You asked if this was a reasonable plan. This is entirely up to you (scary eh!). Unless there is a qualified Financial Adviser on the forum, everyone else can only give an opinion based on their own circumstances rather than advice on whether you have done this right. For myself, I would find those funds a bit cautious for my ISA, though I would expect this to a good proportion for a pension given the time to retirement. I have gone a bit more adventurous keeping to stocks/shares funds rather than bonds which still seem to be settling after the big crash last year. Only you know your circumstances and attitude to risk though.

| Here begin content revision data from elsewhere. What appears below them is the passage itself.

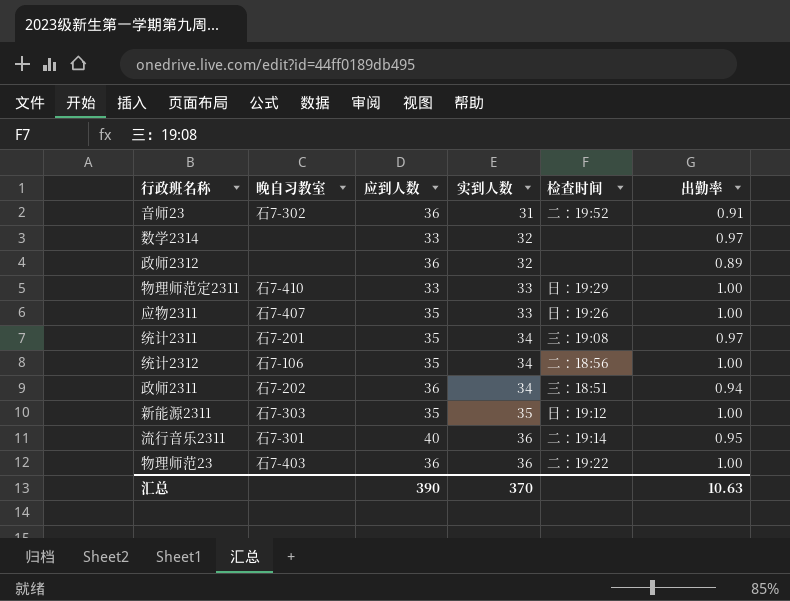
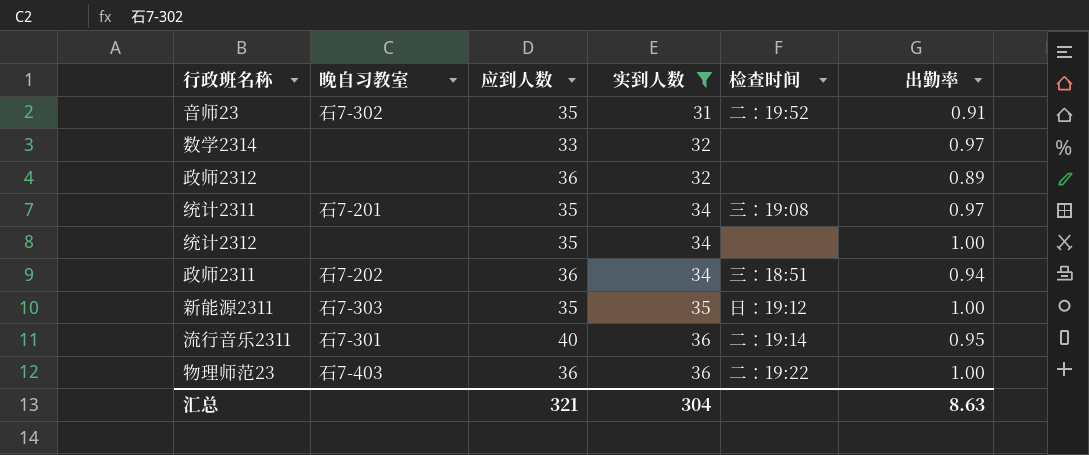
filter: none -> 实到人数 != 33
音师23 | 应到人数: 36 -> 35
统计2312 | 晚自习教室: 石7-106 -> none
统计2312 | 检查时间: 二：18:56 -> none
汇总 | 应到人数: 390 -> 321
汇总 | 实到人数: 370 -> 304
汇总 | 出勤率: 10.63 -> 8.63

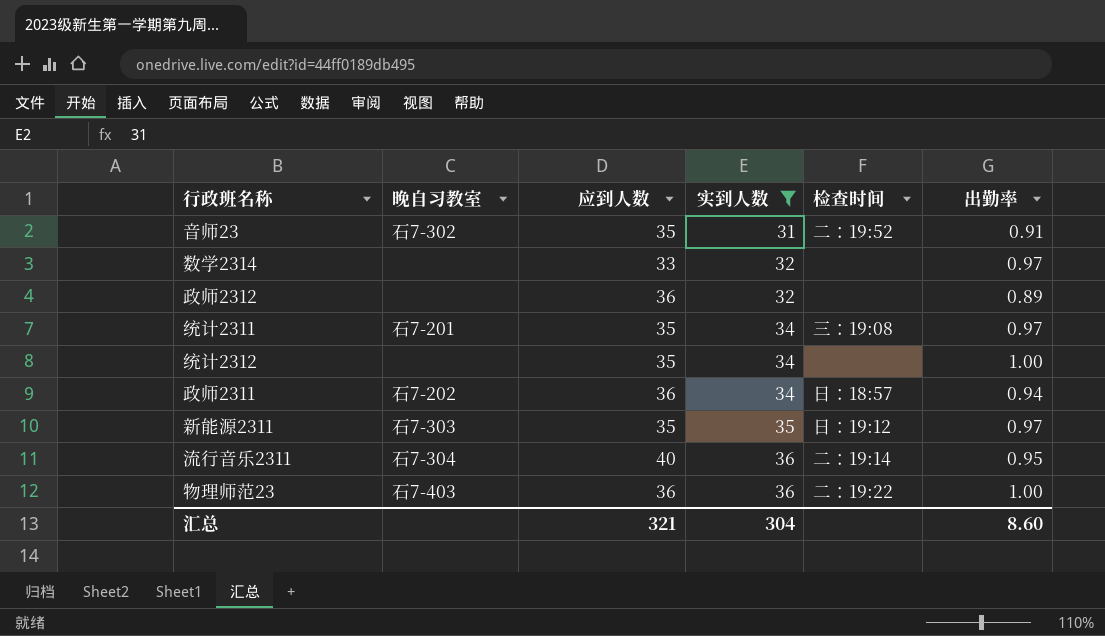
政师2311 | 检查时间: 三：18:51 -> 日：18:57
新能源2311 | 出勤率: 1.00 -> 0.97
流行音乐2311 | 晚自习教室: 石7-301 -> 石7-304
汇总 | 出勤率: 8.63 -> 8.60

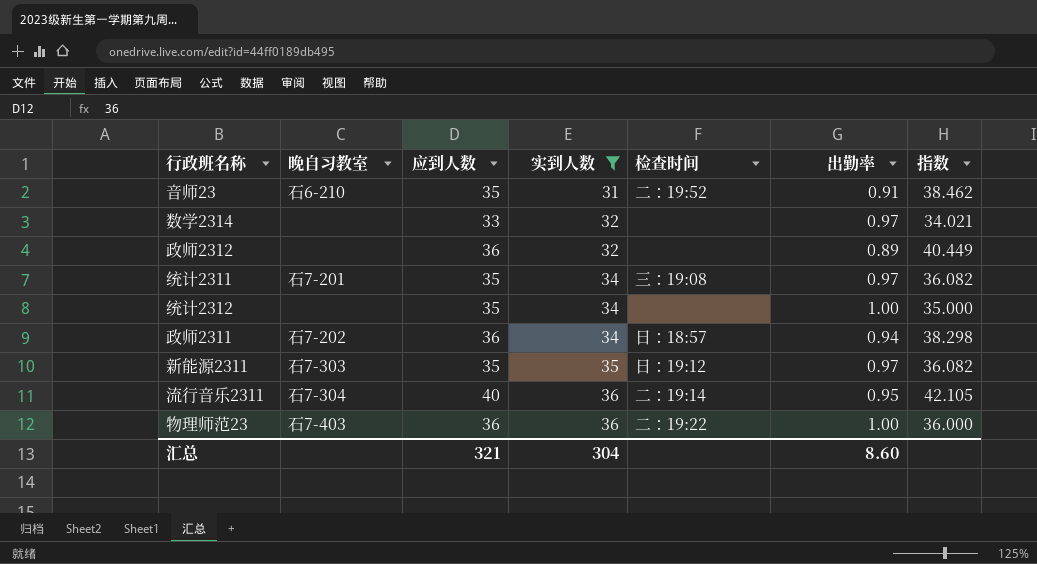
column 指数 | formula: none -> [应到人数] / [出勤率]
音师23 | 晚自习教室: 石7-302 -> 石6-210

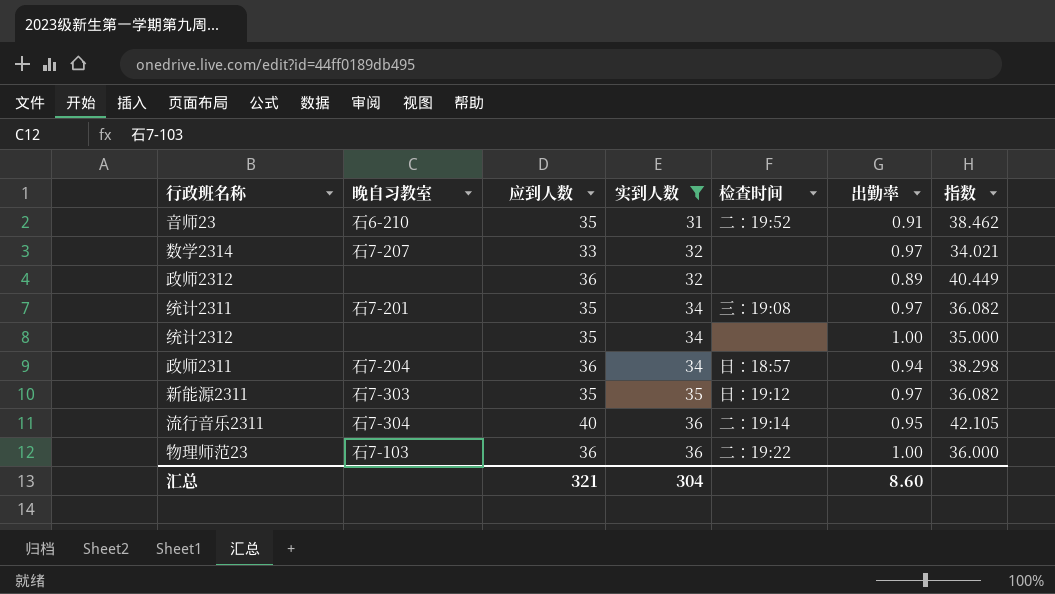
数学2314 | 晚自习教室: none -> 石7-207
政师2311 | 晚自习教室: 石7-202 -> 石7-204
物理师范23 | 晚自习教室: 石7-403 -> 石7-103

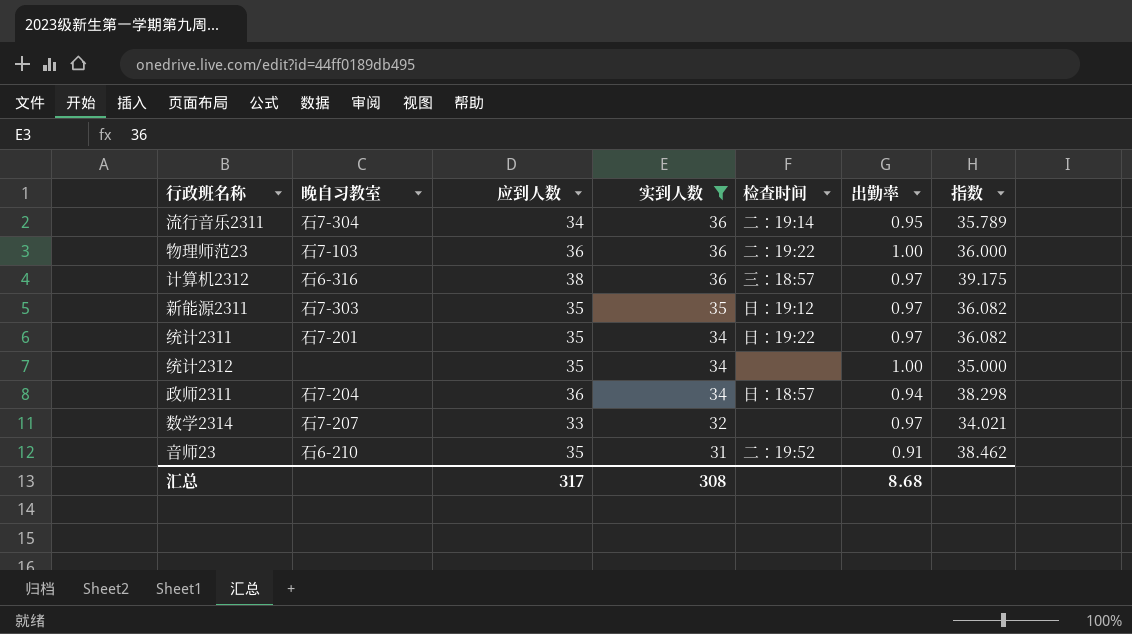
row order: 实到人数 ascending -> 实到人数 descending
row 政师2312: none | 36 | 32 | none | 0.89 | 40.449 -> none
流行音乐2311 | 应到人数: 40 -> 34
流行音乐2311 | 指数: 42.105 -> 35.789
row 计算机2312: none -> 石6-316 | 38 | 36 | 三：18:57 | 0.97 | 39.175
统计2311 | 检查时间: 三：19:08 -> 日：19:22
汇总 | 应到人数: 321 -> 317
汇总 | 实到人数: 304 -> 308
汇总 | 出勤率: 8.60 -> 8.68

Your pension fees sound incredibly high particularly based on the amount you pay in (£4800 in and £3000 out only leaves £1800 to actually give you a return). You may want to consider moving that sooner rather than later. In the absence of any SIPP from IE as yet, then Vanguard do seem to have the lowest fees in the market at the moment with a platform fee of 0.15% capped at £375 and maybe Target Retirement 2030 with the proportions mentioned above around 0.24%. This would be about £780 per year for your £200K.

It all come down to how confident you are doing this for yourself. I watched a lot of YouTube videos and would recommend the following to build your confidence and knowledge:

  • MeaninfulMoney - Pete Matthew presents who is a Financial Adviser based in Cornwall. Lots of stuff on how to do things for yourself. Pete also has a course called Retirement Academy for around £700 I think that takes you through a lot of information with access to a powerful cash flow modelling application called Voyant Go. Pete’s firm (Jackson Wealth) can also do a fee only Financial Advice service for around £4000)
  • Chris Bourne - Another independent FA with lots of information
  • James Shack - Yet more good videos and also a link to a Google Sheets spreadsheet that you can use to plan your retirement finances.

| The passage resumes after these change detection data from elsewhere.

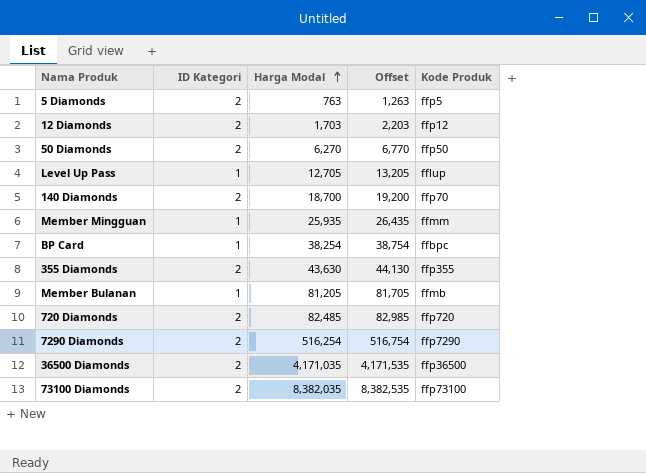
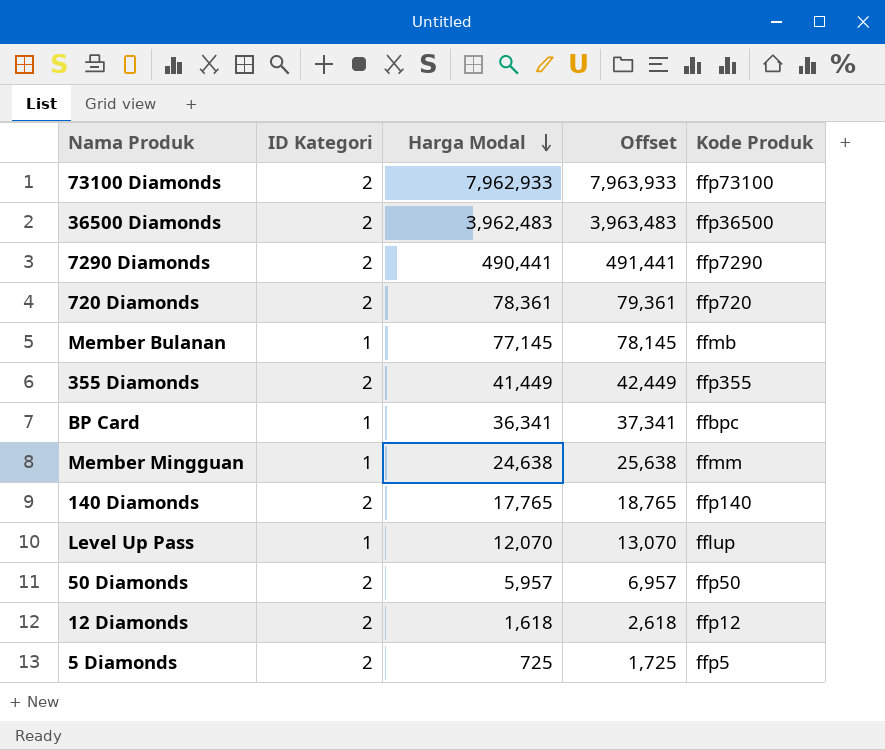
row order: Harga Modal ascending -> Harga Modal descending
column Offset | formula: [Harga Modal] + 500 -> [Harga Modal] + 1000
73100 Diamonds | Harga Modal: 8,382,035 -> 7,962,933
36500 Diamonds | Harga Modal: 4,171,035 -> 3,962,483
7290 Diamonds | Harga Modal: 516,254 -> 490,441
720 Diamonds | Harga Modal: 82,485 -> 78,361
Member Bulanan | Harga Modal: 81,205 -> 77,145
355 Diamonds | Harga Modal: 43,630 -> 41,449
BP Card | Harga Modal: 38,254 -> 36,341
Member Mingguan | Harga Modal: 25,935 -> 24,638
140 Diamonds | Harga Modal: 18,700 -> 17,765
140 Diamonds | Kode Produk: ffp70 -> ffp140
Level Up Pass | Harga Modal: 12,705 -> 12,070
50 Diamonds | Harga Modal: 6,270 -> 5,957
12 Diamonds | Harga Modal: 1,703 -> 1,618
5 Diamonds | Harga Modal: 763 -> 725

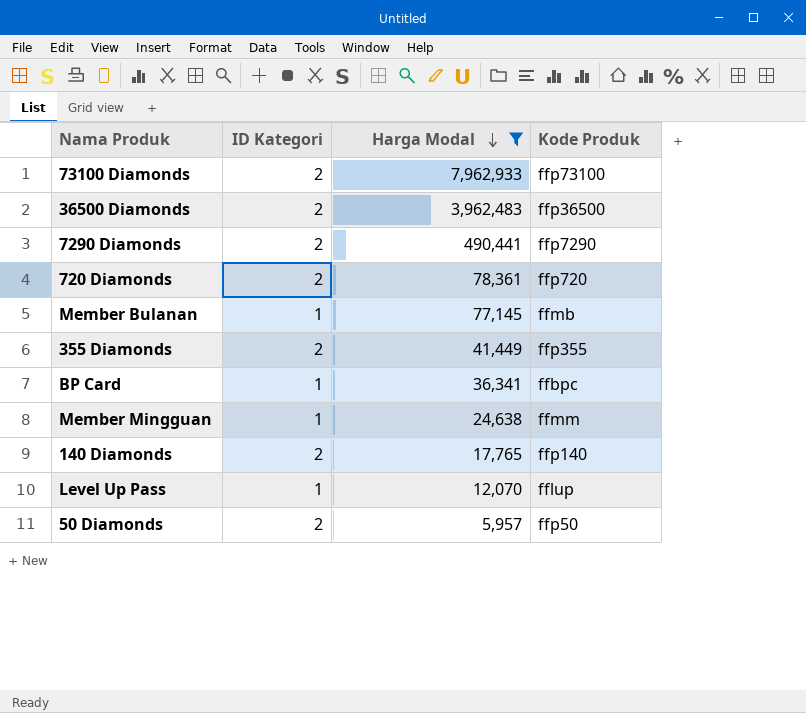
filter: none -> Harga Modal >= 5,957
column Offset | formula: [Harga Modal] + 1000 -> none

The basis of all their learning though is to budget and to understand now what your current outgoings and income are.

Hope this helps. Happy investing


Thank you @Linny thats very helpful.

I’d second the advice to please get professional financial advice.

As a much younger investor, personally my approach is much more accepting of risk. But I’m not planning on retiring for 20+ years (and even then will accept a higher degree of risk than you are likely to). Your global diversification seems like a good idea and you have chosen some relatively low-fee ETFs.

Two things I would consider (beyond speaking to a professional):

  • commodities - these offer a different sort of hedge against market crashes. I have chosen CRBL (Amundi Bloomberg equal-weight commodities ex agriculture).
  • money markets - as we are experiencing high inflation and high interest rates, and you are not looking to invest long term, something like CSH2 (Lyxor Smart Cash) is an option.

These might not be right for you. My view is that in the current environment these would offer advantages over bonds, but please speak to a professional rather than taking my word for it.